The line containing "text-align: justify;" opens the span to copy, and the last line of the records below closes it. Write out that span exactly.

RECORDS SHOWN START

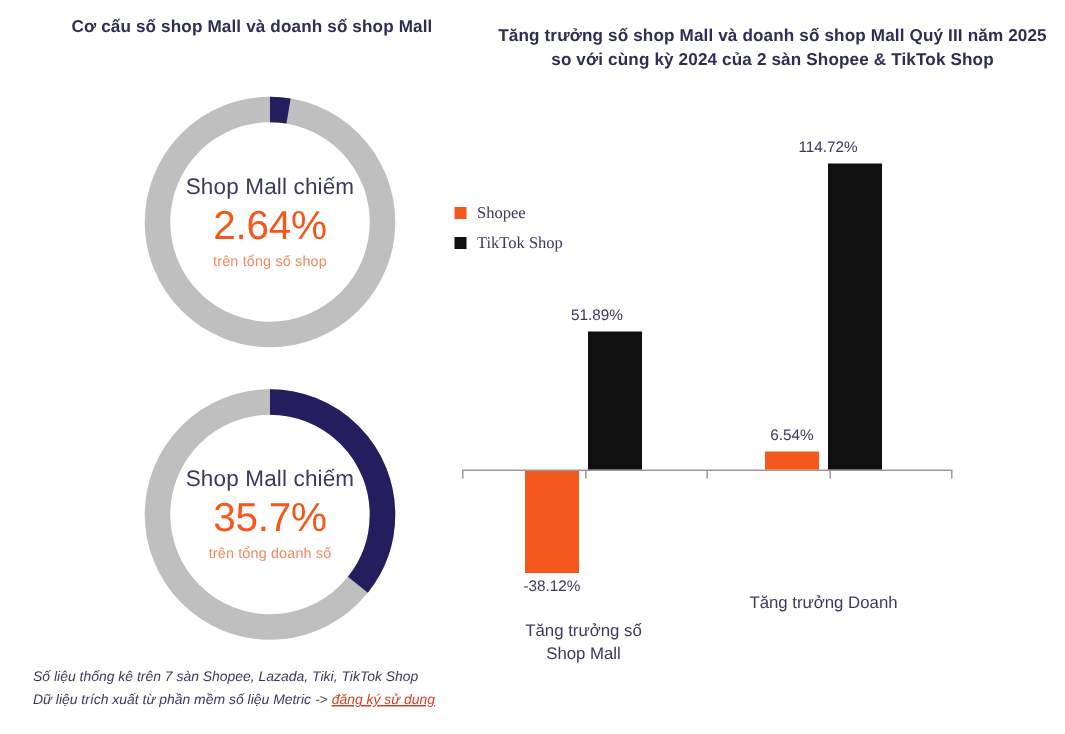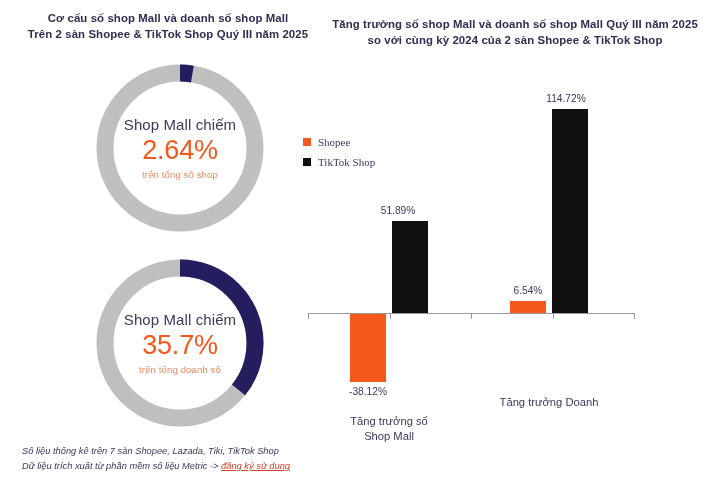--- a/index.html
+++ b/index.html
@@ -166,21 +166,20 @@
     font-style: italic;
   }
 </style>
 </head>
 <body>
 
 <div class="canvas">
 
   <div class="title title-left">
     <span class="line">Cơ cấu số shop Mall và doanh số shop Mall</span>
-    <span class="line">Trên 2 sàn Shopee &amp; TikTok Shop Quý III năm 2025</span>
   </div>
 
   <div class="title title-right">
     <span class="line">Tăng trưởng số shop Mall và doanh số shop Mall Quý III năm 2025</span>
     <span class="line">so với cùng kỳ 2024 của 2 sàn Shopee &amp; TikTok Shop</span>
   </div>
 
   <div class="donut-wrap donut-1">
     <svg width="180" height="180" viewBox="0 0 180 180">
       <circle cx="90" cy="90" r="75" fill="none" stroke="#bfbfbf" stroke-width="17"></circle>
@@ -227,21 +226,21 @@
     <div class="bar" id="bar-g0-s0" style="left: 50px; width: 36px; background: rgb(244, 88, 28); top: 244px; height: 67.7011px;"></div>
     <div class="bar-label" id="lbl-g0-s0" style="left: 28px; width: 80px; top: 315.701px;">-38.12%</div>
 
     <div class="bar" id="bar-g0-s1" style="left: 92px; width: 36px; background: rgb(16, 15, 15); top: 150.843px; height: 92.1566px;"></div>
     <div class="bar-label" id="lbl-g0-s1" style="left: 58px; width: 80px; top: 134.843px;">51.89%</div>
 
     <div class="bar" id="bar-g1-s0" style="left: 210px; width: 36px; background: rgb(244, 88, 28); top: 231.385px; height: 11.615px;"></div>
     <div class="bar-label" id="lbl-g1-s0" style="left: 188px; width: 80px; top: 215.385px;">6.54%</div>
 
     <div class="bar" id="bar-g1-s1" style="left: 252px; width: 36px; background: rgb(16, 15, 15); top: 39.2573px; height: 203.743px;"></div>
-    <div class="bar-label" id="lbl-g1-s1" style="left: 226px; width: 80px; top: 23.2573px;">114.72%</div>
+    <div class="bar-label" id="lbl-g1-s1" style="left: 212px; width: 80px; top: 23.2573px;">114.72%</div>
 
     <div class="cat-label" style="left:29px; top:344px; width:120px;">
       <span class="line" style="display:block;">Tăng trưởng số</span>
       <span class="line" style="display:block;">Shop Mall</span>
     </div>
     <div class="cat-label" style="left:189px; top:325px; width:120px;">
       <span class="line" style="display:block;">Tăng trưởng Doanh</span>
     </div>
   </div>
 

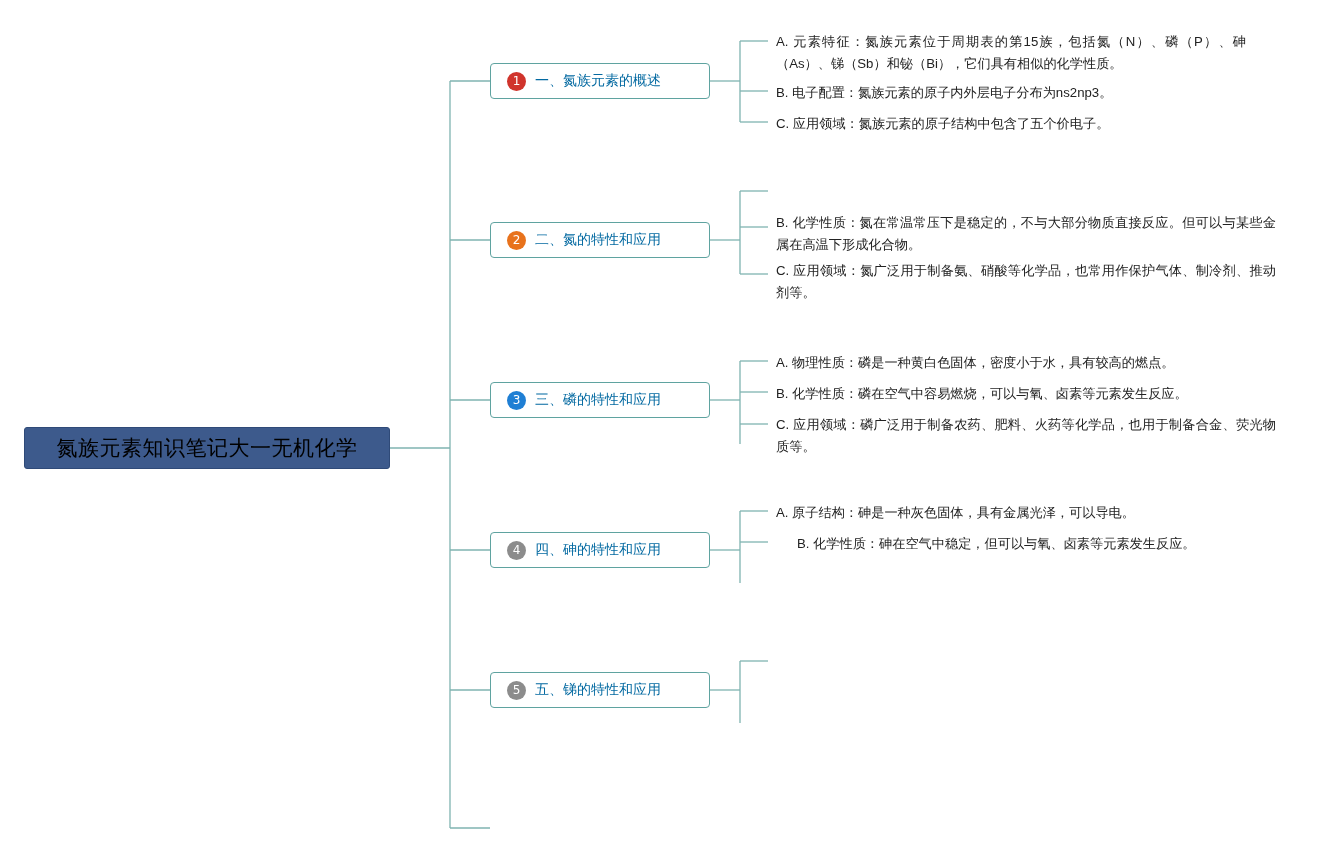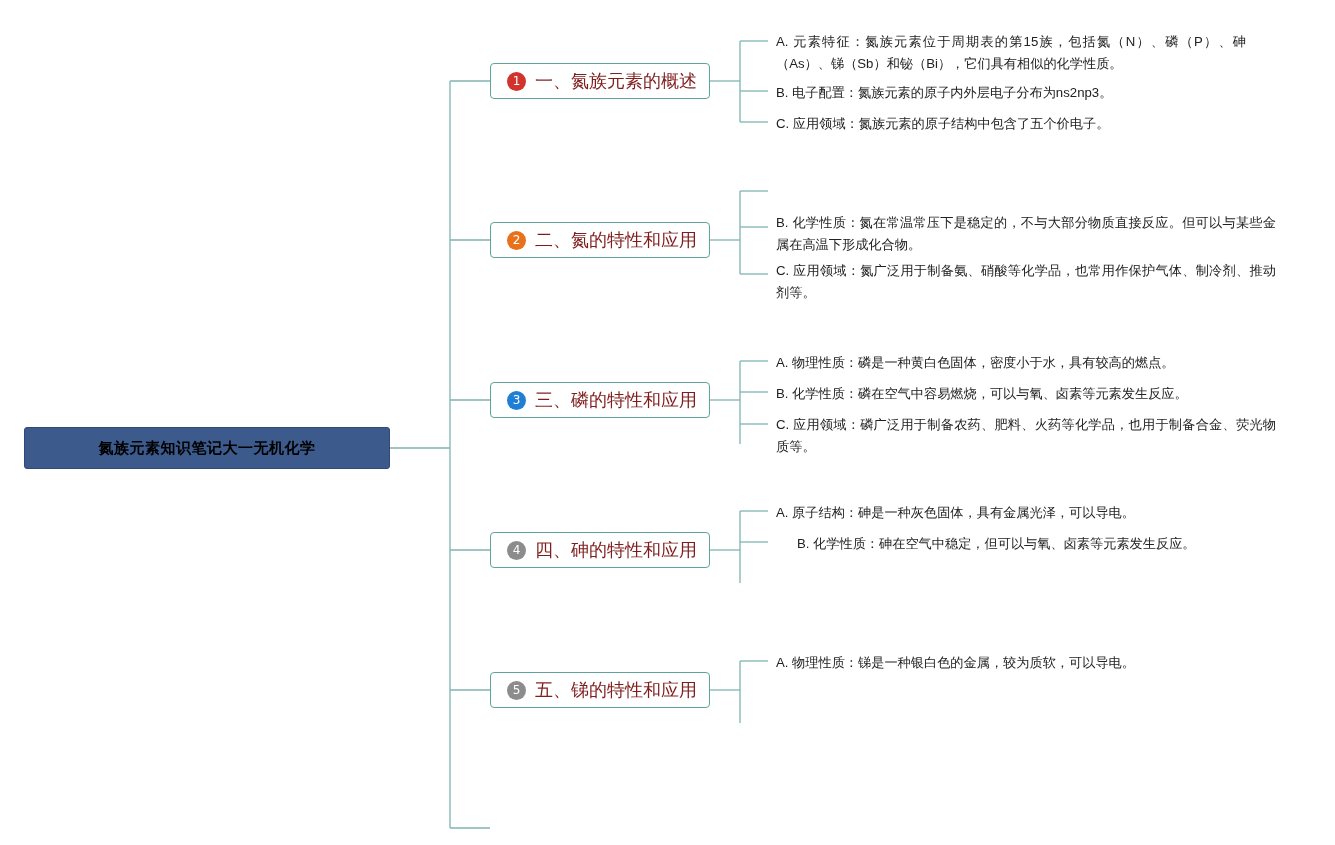--- a/index.html
+++ b/index.html
@@ -39,22 +39,22 @@
     box-sizing: border-box;
     background: #3d5a8c;
     border: 1px solid #2f4a78;
     border-radius: 3px;
     display: flex;
     align-items: center;
     justify-content: center;
   }
   .root-label {
     color: #000000;
-    font-size: 15px;
-    font-weight: bold;
+    font-size: 21px;
+    font-weight: normal;
     letter-spacing: 0.5px;
     white-space: nowrap;
   }
   
   .branch-node {
     position: absolute;
     width: 220px;
     height: 36px;
     box-sizing: border-box;
     background: #ffffff;
@@ -70,22 +70,22 @@
     border-radius: 50%;
     color: #ffffff;
     font-size: 12px;
     line-height: 19px;
     text-align: center;
     font-family: "DejaVu Sans", sans-serif;
     flex: 0 0 auto;
   }
   .branch-label {
     margin-left: 9px;
-    font-size: 18px;
-    color: #7f1d1d;
+    font-size: 14px;
+    color: #0369a1;
     white-space: nowrap;
   }
   
   .leaf {
     position: absolute;
     font-size: 13.2px;
     line-height: 1.65;
     color: #222222;
     text-align: justify;
   }
@@ -166,15 +166,14 @@
     <span class="branch-badge" style="background:#8c8c8c;">4</span>
     <span class="branch-label">四、砷的特性和应用</span>
   </div>
   <div class="leaf" style="left:776px; top:502px; width:490px;">A. 原子结构：砷是一种灰色固体，具有金属光泽，可以导电。</div>
   <div class="leaf" style="left:797px; top:533px; width:490px;">B. 化学性质：砷在空气中稳定，但可以与氧、卤素等元素发生反应。</div>
 
   <div class="branch-node" style="left:490px; top:672px;">
     <span class="branch-badge" style="background:#8c8c8c;">5</span>
     <span class="branch-label">五、锑的特性和应用</span>
   </div>
-  <div class="leaf" style="left:776px; top:652px; width:490px;">A. 物理性质：锑是一种银白色的金属，较为质软，可以导电。</div>
 
 </div>
 
 </body></html>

RECORDS SHOWN END

_ANSWER TO THIS PROBLEM_
     text-align: justify;
   }
@@ -166,15 +166,14 @@
     <span class="branch-badge" style="background:#8c8c8c;">4</span>
     <span class="branch-label">四、砷的特性和应用</span>
   </div>
   <div class="leaf" style="left:776px; top:502px; width:490px;">A. 原子结构：砷是一种灰色固体，具有金属光泽，可以导电。</div>
   <div class="leaf" style="left:797px; top:533px; width:490px;">B. 化学性质：砷在空气中稳定，但可以与氧、卤素等元素发生反应。</div>
 
   <div class="branch-node" style="left:490px; top:672px;">
     <span class="branch-badge" style="background:#8c8c8c;">5</span>
     <span class="branch-label">五、锑的特性和应用</span>
   </div>
-  <div class="leaf" style="left:776px; top:652px; width:490px;">A. 物理性质：锑是一种银白色的金属，较为质软，可以导电。</div>
 
 </div>
 
 </body></html>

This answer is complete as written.